As always, rumours abound (and conflict) as to what Rishi Sunak's red suitcase will include, but with the understandable pressure the nation's finances are under, due to the effects of the Covid-19 lockdowns over the past 11 months, it is almost guaranteed that taxes will have to go up.
So, when will these tax rises happen and what form will they take? What effect will any changes have on the UK's innovative businesses and their respective UK investments in technology?
Below is a summary of what we consider is likely to be announced and what its impact will be on companies investing in technology.
Corporation Tax and its impact on tax incentives
One thing is almost certain. It is widely expected that Corporation Tax will rise, the only doubt is by how much. The Sunday Times reports that it will be a staggered increase from the current 19% up to 23% by 2024, while City AM understands 24% will be the final rate.
What does this mean for the various incentives and reliefs for UK tech investment?
- The R&D expenditure credit (RDEC) plays a crucial role in the Government's efforts to stimulate and support innovative R&D projects among the UK's larger firms. For businesses claiming the credit, a rise in Corporation Tax will equate to a lower benefit as it is a taxable relief.
- There is, however, a possibility that a range of other measures could be introduced as part of the Government's roadmap for encouraging post-Brexit growth. For instance, alongside the taxation rise, the RDEC rate (currently at 13%) could be increased to negate the impact of this tax rise for companies pursuing R&D projects. Having been increased more than once since its introduction in 2013, it wouldn't be surprising if the RDEC rate was further increased to offset the impact of the Corporation Tax rises which we would encourage.
R&D Tax Credit
- A change in Corporation Tax would not affect claimants of the R&D tax credit. The credit enables loss-making firms to claim up to 33% of their qualifying R&D expenditure as a credit payment.
R&D Tax Relief
- For profitable SMEs, any tax rise would see the value of R&D tax relief go up.
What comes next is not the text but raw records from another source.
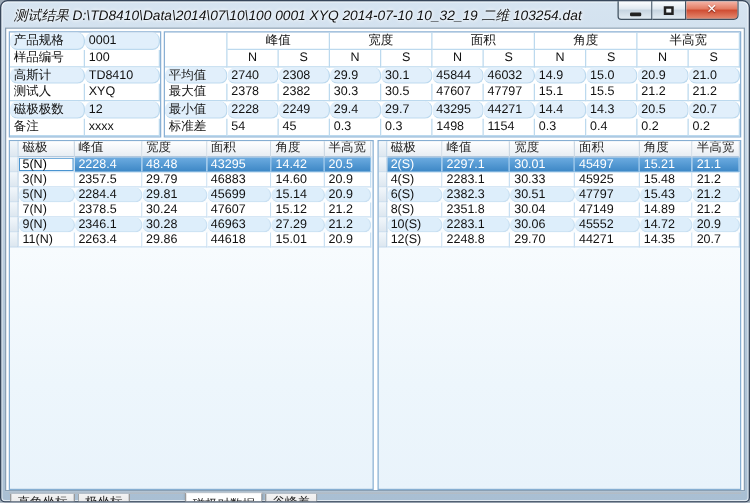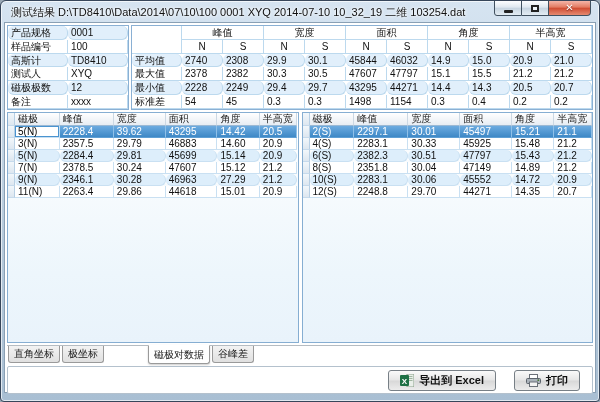"测试结果 D:\TD8410\Data\2014\07\10\100 0001" .titlebar { font-style: none -> italic }
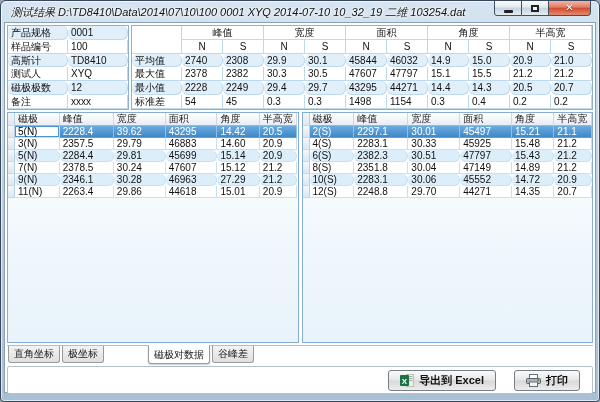"磁极" .pole-section { height: 231px -> 280px }
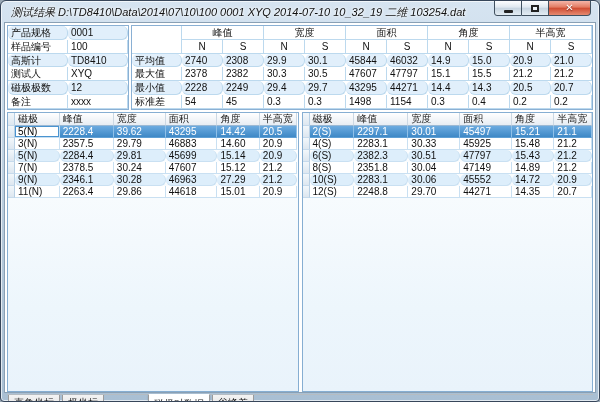"39.62" div.pcell { text: 39.62 -> 48.48 }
This is because the relief is designed to artificially reduce the amount of profit that a company pays taxes on, by allowing the claimant to deduct 230% of qualifying costs from their annual profit in the form of a tax relief.
- Patent Box gives qualifying firms with patent rights on their products, an opportunity to apply a lower (10%) rate of Corporation Tax on profits earned from sales of products protected by qualifying patents.
- Any increase in Corporation Tax would therefore increase the value of the benefit.
- In this post-Brexit environment we now find ourselves in, the Government may also attempt to improve the effectiveness of Patent Box with a simplifying of the requirements.
Welcome changes for innovative businesses
There are also a number of ways that this year's Budget could be supportive of innovative UK businesses. These include:
- Following on from last year's consultation on costs eligible for the R&D tax schemes, we expect an announcement regarding a widening of the applicable areas of expenditure considered for the scheme. It might mean claimants could include more areas of business expenditure, specifically data and hosting costs, in their R&D tax applications.
- It is likely that the Government will increase grants and funding for businesses in an effort to stimulate the economy and boost growth of UK firms. These could be based around its carbon reduction agenda or take the shape of new Enterprise Zones areas, supporting areas of the country hit particularly hard by Covid-19. There may also be the unveiling of grants that would replace EU-affiliated ones.
Of course, there is also a distinct possibility that the Chancellor will have some further surprises up his sleeve to be unveiled on the day.